I liked it though.....also yesterday installed crysis 2....it has some great water effects...


----------



## Zangetsu (Jun 15, 2011)

abhidev said:


> I liked it though.....also yesterday installed crysis 2....it has some great water effects...



No doubt abt graphics..How u like overall experience?


----------



## abhidev (Jun 15, 2011)

Zangetsu said:


> No doubt abt graphics..How u like overall experience?



I loved the graphics and sound effects......well just started playing it so can't comment on the gameplay yet....as i have never liked any crysis games...


----------



## mitraark (Jun 15, 2011)

I installed GTA IV Yesterday [ when it released nobody had the setup to run it decently. Even now i have to play at medium High settings , cannot MAX out with a 5670  ]

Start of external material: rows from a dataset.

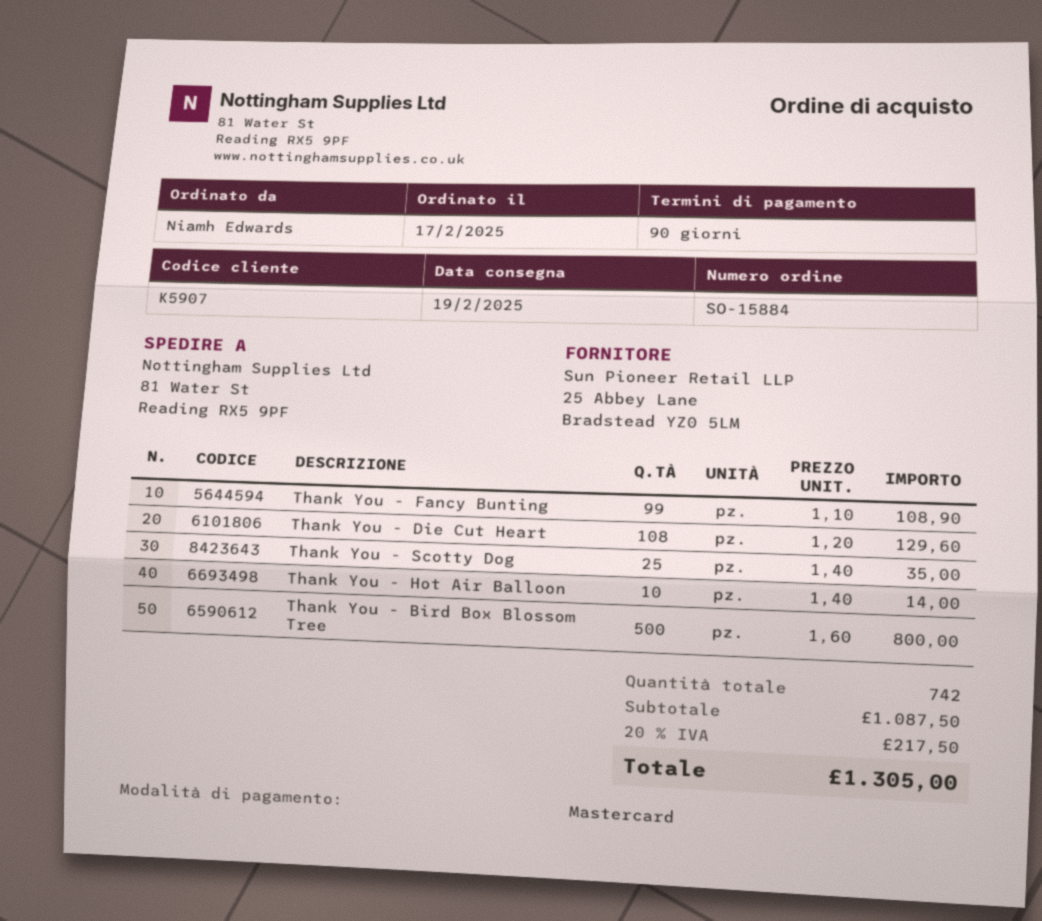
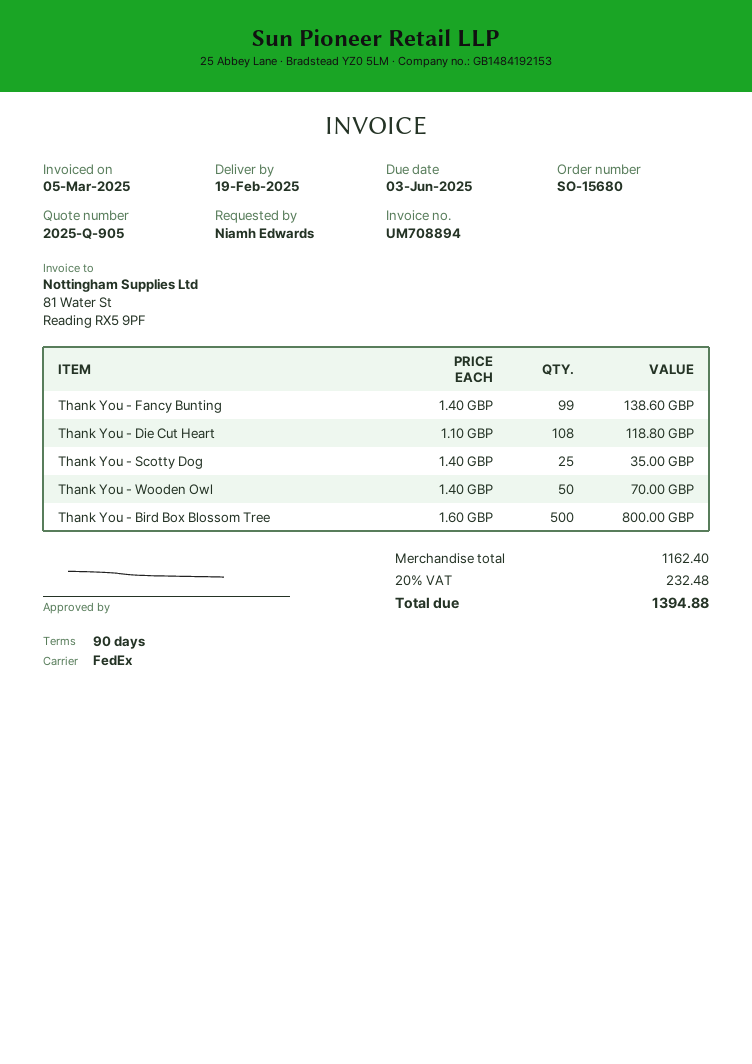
order number: SO-15884 -> SO-15680
Thank You - Fancy Bunting: 99 x 1.10 = 108.90 -> 99 x 1.40 = 138.60
Thank You - Die Cut Heart: 108 x 1.20 = 129.60 -> 108 x 1.10 = 118.80
Thank You - Hot Air Balloon: 10 x 1.40 = 14.00 -> none
Thank You - Wooden Owl: none -> 50 x 1.40 = 70.00
subtotal: 1087.50 -> 1162.40
tax: 20% = 217.50 -> 20% = 232.48
total: 1305.00 -> 1394.88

The rain looks so good. This game would have been great if it released now , when everyone has a a good enough PC to play it. Too bad it could not get rid of its bugs and all.


----------



## Vyom (Jun 15, 2011)

I had played a bike race PC game.... I think it was "Moto GP 2".. amazing graphics, with 3 modes of weather: Sunny, Cloudy and Rainy.
Rainy weather was simply superb. Lightning effects were amazing too!


----------



## soumo27 (Jun 15, 2011)

Yea I also used to play moto Gp 2 on Pentium 3 850 Mhz  . It used to take 3/4 mins to load a race/menu.  

The effects were very nice and detailed, and the game was as easy as hell. :fonzz:


----------



## Zangetsu (Jun 16, 2011)

Tomb Raider Underworld has also nice rain


----------



## Rockstar11 (Jun 16, 2011)

post more games.. 
if possible please post screenshot of rain!
thanks a lot


----------



## Skud (Jun 16, 2011)

The best Lightning effect I have seen is in the first Colin McRae Rally. It almost blinds you!!!


----------



## comp@ddict (Jun 16, 2011)

Witcher 2. Heavenly.


----------



## Faun (Jun 16, 2011)

comp@ddict is back


----------



## coolgame (Jun 16, 2011)

COD black opps ftw!!!


----------



## comp@ddict (Jun 16, 2011)

Faun said:


> comp@ddict is back



Time for a new start!


----------



## gameranand (Jun 16, 2011)

Hmm..
Need for Speed Series and specially Most Wanted. Nice rain effects.


----------



## coderunknown (Jun 16, 2011)

Zangetsu said:


> Tomb Raider Underworld has also nice rain



rain effect in mainly 2 places: Doppelganger blowing up croft manor & Lara riding a bike into Mayan area. 



gameranand said:


> Hmm..
> Need for Speed Series and specially Most Wanted. Nice rain effects.



Most Wanted had really nice rain effect. can we switch to driver view in MW? forgotten.


----------



## ithehappy (Jun 17, 2011)

Oops I thought that OP was saying that playing Games in Rainy season! You could've used the word PC Games with Rain effect or something like that...
Anyway I am truly enjoying Homefront atm.


----------



## gameranand (Jun 17, 2011)

Sam said:
			
		

> Most Wanted had really nice rain effect. can we switch to driver view in MW? forgotten.


Yes you can but you won't see from inside like Shift or Dirt.


----------



## Gaurav265 (Jun 17, 2011)

In gta sanandreas type the cheat schottishsummer for great rainy day.


----------



## soumo27 (Jun 17, 2011)

Well no one needs to play games with rainy effects, atleast for today, I guess.
Just go out and Enjoy.


----------